The firm initially focused on chips and infrastructure (the 'picks and shovels') because those winners were identifiable early and would benefit regardless of which applications won. As clarity emerged on the foundational model layer over 2-3 years, they could then invest in companies like Anthropic. This staged approach reduced risk while maintaining exposure to the broader AI wave.
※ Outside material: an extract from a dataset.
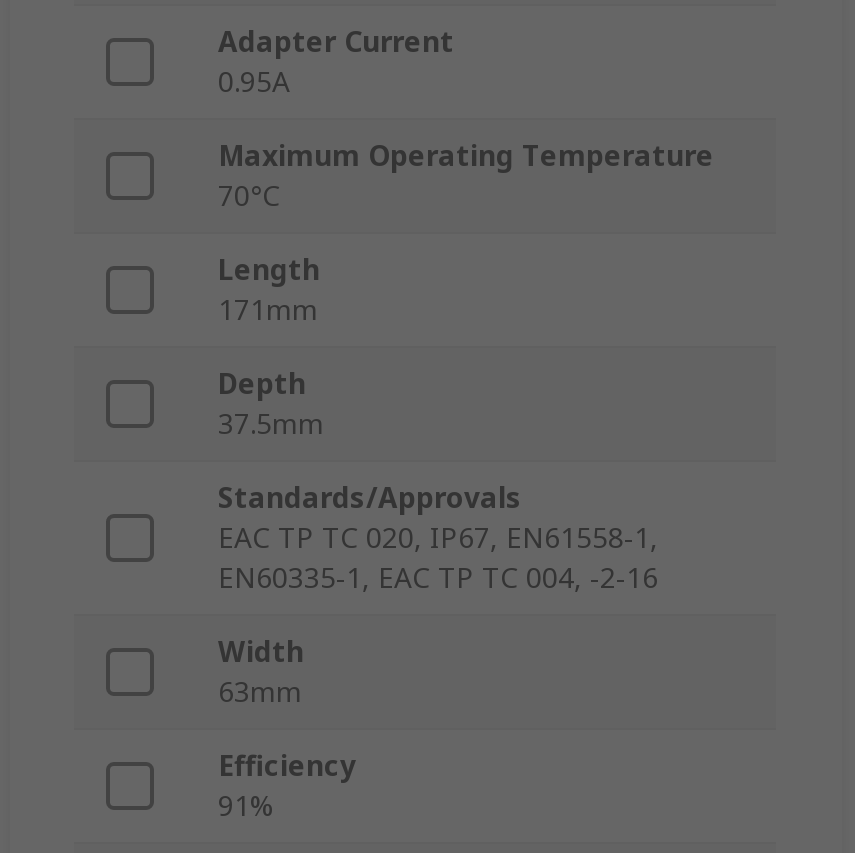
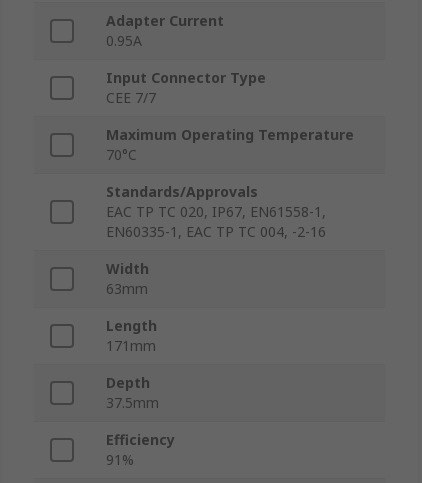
+ Input Connector Type
+ CEE 7/7

moved down: Length | 171mm | Depth | 37.5mm

moved up: Standards/Approvals | EAC TP TC 020, IP67, EN61558-1, | EN60335-1, EAC TP TC 004, -2-16 | Width | 63mm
Exponential Thinking Enables Multi-Year Predictions

Most investors focus on the next quarter or year and don't believe you can predict 2-4 years out. But by understanding S-curves, competitive moats, and how to model exponential growth, you can accurately predict long-term trajectories. This allows buying exceptional companies at extremely low multiples (4x P/E for Nvidia in 2023, 5x for Tesla in 2019) because the market underestimates exponential earnings power.

Notable Quotes

"When you get the right part of the S-curve, you get exponential unit growth. If you have a very strong business model, your earnings don't grow linearly, they grow exponentially. You know, the world doesn't think exponentially. Very few people believe you can accurately predict 2 3 4 years out. But if you follow and understand the S-curve and you know the moats and you know how to model, you really can predict these great things."

— Alex

"The enterprise AI or enterprise application AI market is less than 1% penetrated and we've never seen, you know, we talk about S-curves, we call this an L curve, just straight up."

— Alex

"We could see just on the coding market alone that Anthropic had a tremendous opportunity ahead of it. We made the investment at the 180 valuation. And we said, and I think they were hoping to get to a nine billion—one to nine. And the numbers were like nothing we'd ever seen before. 100 to a billion on the way to 9."

— Alex

"Karpathy said you know last year's code tools could write 20% and 80% would be handwritten that flipped when the latest model came out and now he hasn't written a line of code not except in English."

— Alex

"It's okay to miss the first 100%. Peter Lynch, I started at Fidelity and he loved to mentor the young kids. So, I got some time with him. He said, 'White out the chart. It's all about the future.'"

— Alex

Action Items

  • 1
    Study Technology Adoption Through Visual Pattern Recognition

    Don't rely solely on data when evaluating new technologies. Visit conferences, watch how people use products in real life, and look for 'standing room only' moments that signal explosive demand. Combine left-brain analysis with right-brain visual intuition to spot inflection points before they appear in the data.

  • 2
    Map the Full S-Curve Before Investing

    Determine how tall the S-curve is (total addressable market), how steep the adoption curve will be (based on barriers to entry), and where you are on the curve (% penetration). This allows you to underwrite 2-4 years out and buy great companies at low multiples because you can predict exponential growth the market doesn't see.

  • 3
    Identify Competitive Advantages Beyond Traditional Moats

    In technology, look for network effects, scale advantages, platform dynamics, critical IP, and brand power. Companies can achieve Walmart-scale advantages in 5 years versus 40, making these digital moats potentially stronger than offline businesses. Map which specific moats each company possesses and how durable they are.

  • 4
    Invest in Infrastructure During Uncertainty, Applications Once Winners Emerge

    When a new technology wave begins, start with infrastructure investments (chips, cloud, foundational layers) where winners are identifiable and demand is certain. As the market matures and application-layer winners become clear (typically 2-3 years later), shift capital to those pure-play opportunities with clearer competitive positioning.